HalfPintBoy HalfPintBoy - 9 days ago 6
SQL Question

Pandas analogue of JOIN with WHERE clause

I'm doing joining of two dataframe (A and B) in python's pandas.

The goal is to receive all the pure rows from B (sql analogue- right join B on A.client_id=B.client_id where A.client_id is null)

In pandas all I know for this operation is to do merging but I don't know how to set up the conditions (where clause):

x=pd.merge(A,B,how='right',on=['client_id','client_id']


Thanks!

Answer

option 1
indicator=True

A.merge(B, on='client_id', how='right', indicator=True) \
    .query('_merge == "right_only"').drop('_merge', 1)

setup

A = pd.DataFrame(dict(client_id=[1, 2, 3], valueA=[4, 5, 6]))
B = pd.DataFrame(dict(client_id=[3, 4, 5], valueB=[7, 8, 9]))

results

enter image description here

more explanation
indicator=True puts another column in the results of the merge that indicates whether that rows results are from the left, right, or both.

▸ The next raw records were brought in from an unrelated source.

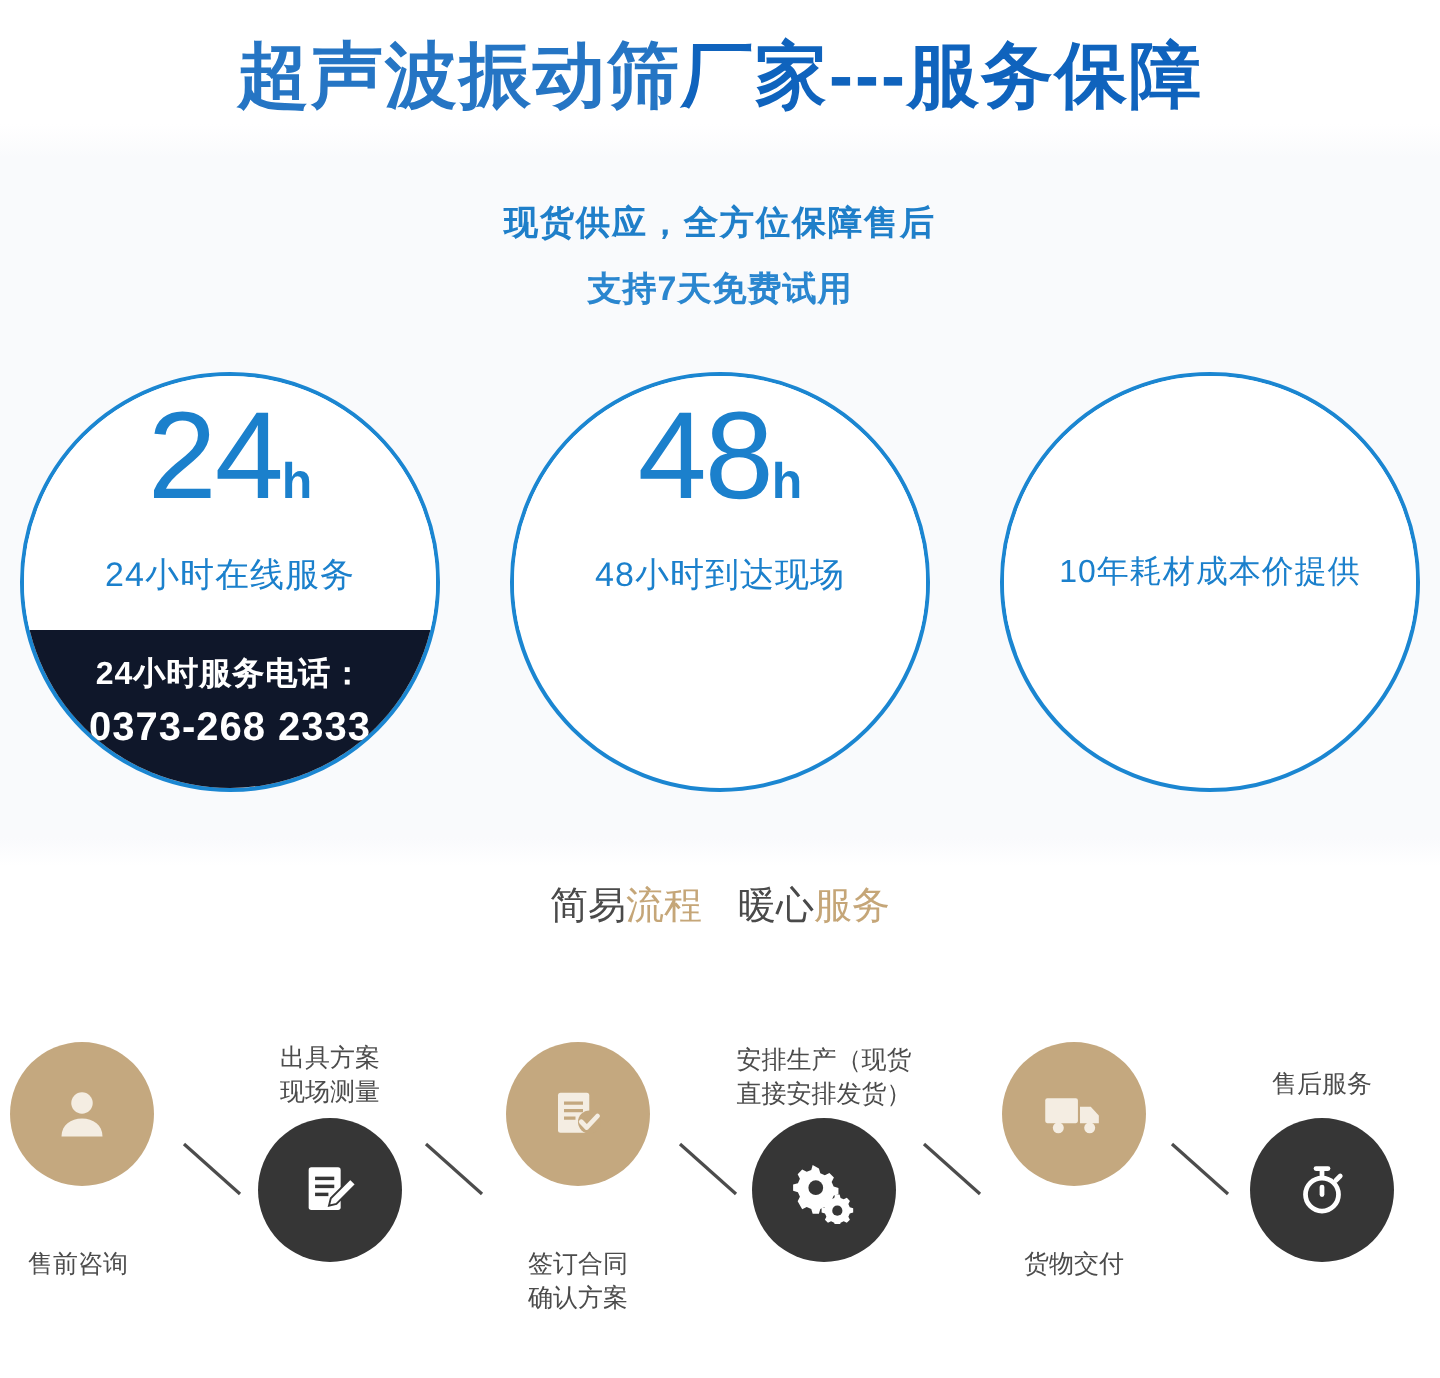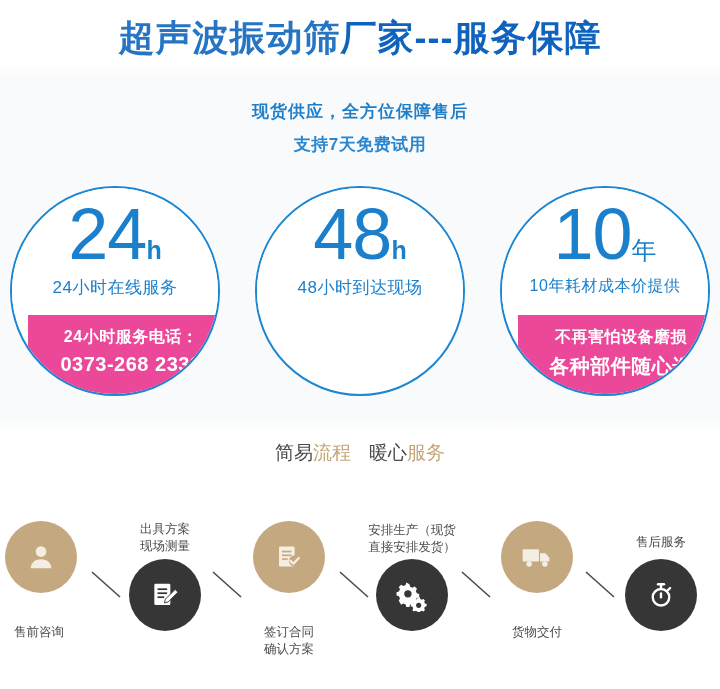--- a/index.html
+++ b/index.html
@@ -131,7 +131,7 @@
     white-space: nowrap;
   }
   .badge-num .bignum {
-    font-size: 72px;
+    font-size: 62px;
     font-weight: 300;
     letter-spacing: -1px;
     vertical-align: baseline;

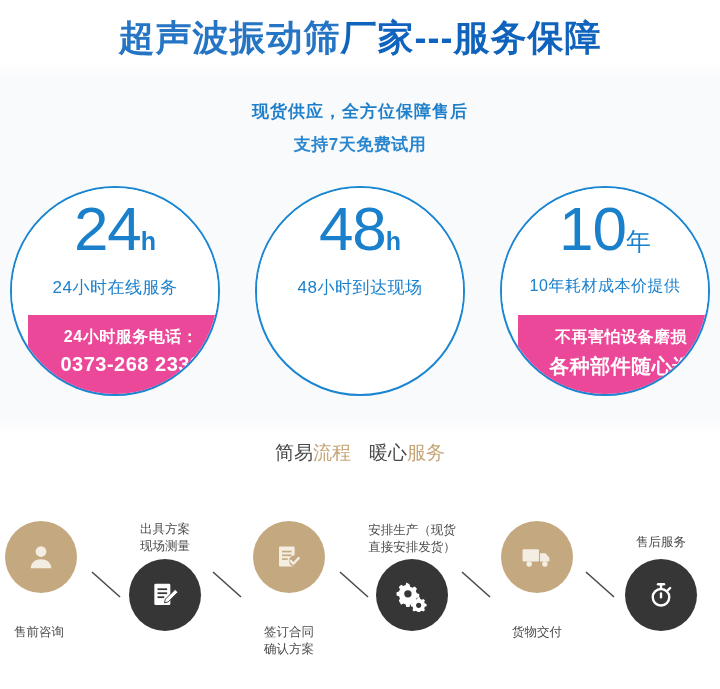--- a/index.html
+++ b/index.html
@@ -266,9 +266,6 @@
 
   <div class="badge badge-3">
     <div class="badge-top">
-      <div class="badge-num">
-        <span class="bignum">10</span><span class="unit-cn">年</span>
-      </div>
       <div class="badge-sub" style="font-size:16px;">10年耗材成本价提供</div>
     </div>
     <div class="badge-bottom">

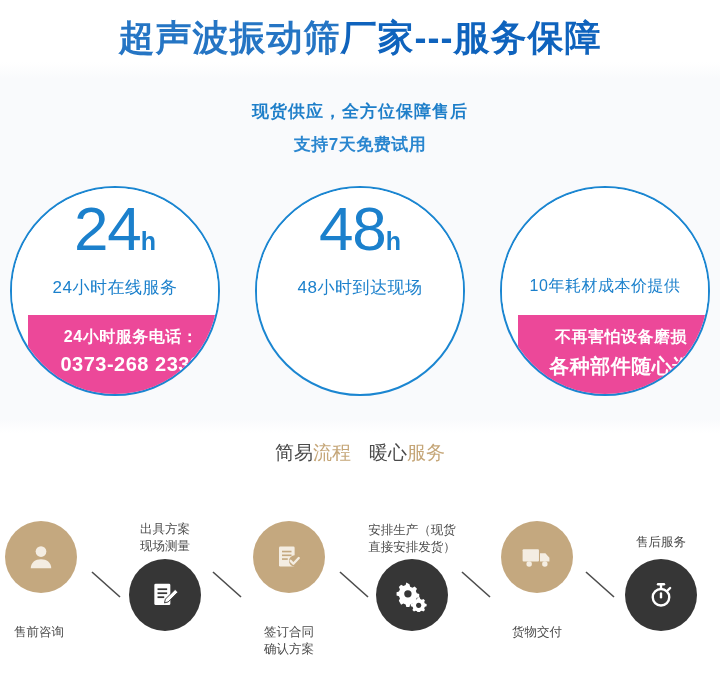--- a/index.html
+++ b/index.html
@@ -114,11 +114,11 @@
   }
   .badge-bottom {
     position: absolute;
-    left: 16px;
+    left: 0;
     top: 127px;
     width: 100%;
     height: 83px;
-    background: #ec4899;
+    background: #0f172a;
     text-align: center;
   }
   .badge-num {

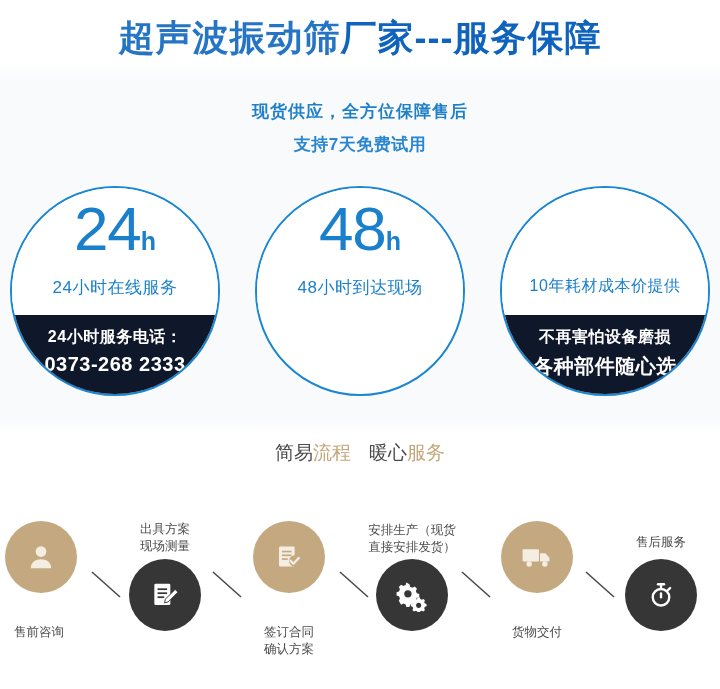--- a/index.html
+++ b/index.html
@@ -268,10 +268,6 @@
     <div class="badge-top">
       <div class="badge-sub" style="font-size:16px;">10年耗材成本价提供</div>
     </div>
-    <div class="badge-bottom">
-      <div class="badge-l1">不再害怕设备磨损</div>
-      <div class="badge-l2">各种部件随心选</div>
-    </div>
   </div>
 
   <div class="tagline">

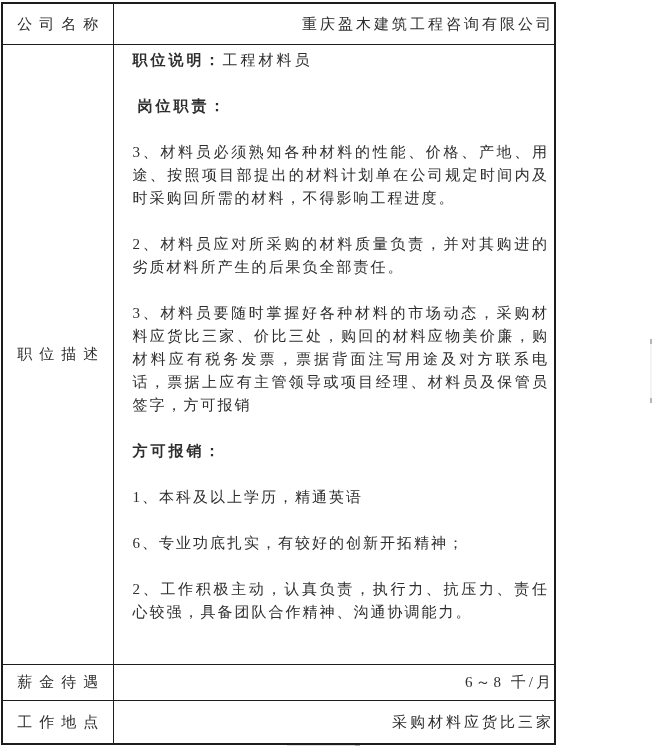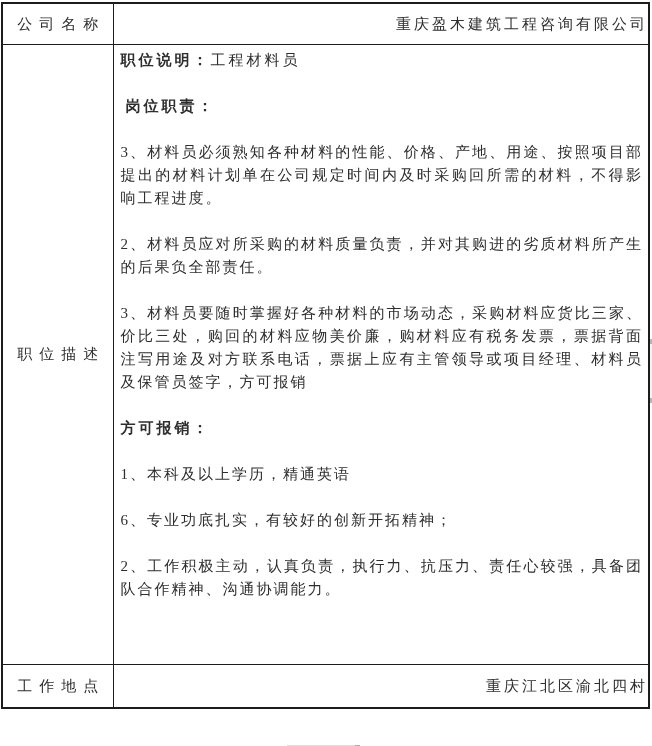--- a/index.html
+++ b/index.html
@@ -21,7 +21,7 @@
   table.job-table {
     border-collapse: collapse;
     table-layout: fixed;
-    width: 649px;
+    width: 555px;
     margin: 2px 0 0 1px;
     border: 2px solid #1c1c1c;
   }

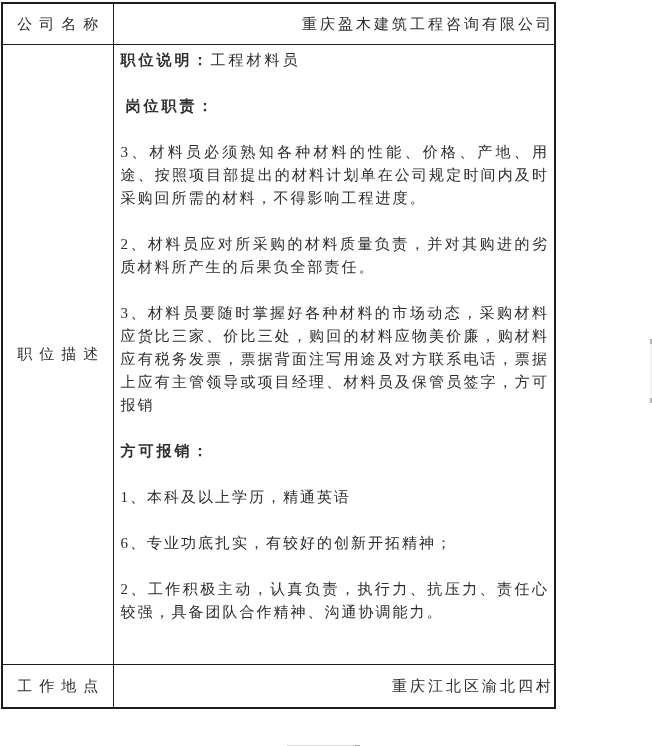--- a/index.html
+++ b/index.html
@@ -51,7 +51,7 @@
     padding: 4px 5px 0 7px;
   }
   .para {
-    margin: 0 0 23px 0;
+    margin: 0 0 23px 12px;
     line-height: 23px;
     letter-spacing: 2px;
     text-align: justify;

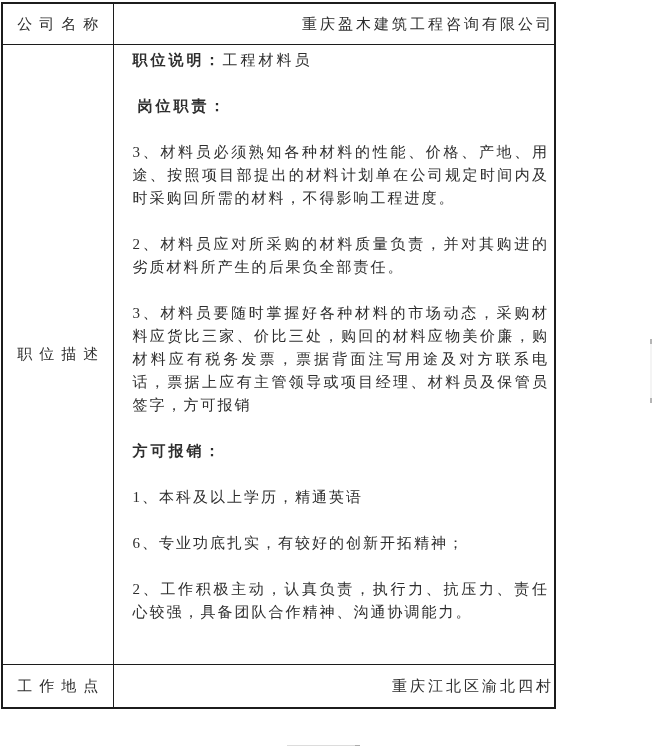--- a/index.html
+++ b/index.html
@@ -139,6 +139,10 @@
       </td>
     </tr>
 
+    <tr class="r3">
+      <td class="lbl">薪金待遇</td>
+      <td class="val">6～8 千/月</td>
+    </tr>
 
     <tr class="r4">
       <td class="lbl">工作地点</td>

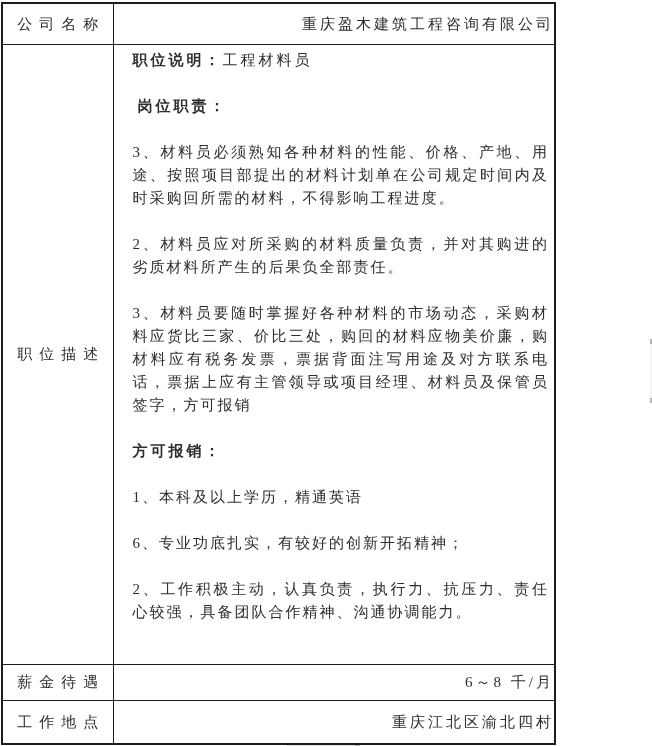--- a/index.html
+++ b/index.html
@@ -146,7 +146,7 @@
 
     <tr class="r4">
       <td class="lbl">工作地点</td>
-      <td class="val">重庆江北区渝北四村</td>
+      <td class="val">采购材料应货比三家</td>
     </tr>
   </tbody>
     </table>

A.merge(B, on='client_id', how='outer', indicator=True)

enter image description here

So, I just use query to filter out the right_only indicator then drop that column.


option 2
not really a merge. You can use query again to only pull rows of B where its 'client_id's are not in A

B.query('client_id not in @A.client_id')

or an equivalent way of saying the same thing (but faster)

B[~B.client_id.isin(A.client_id)]

enter image description here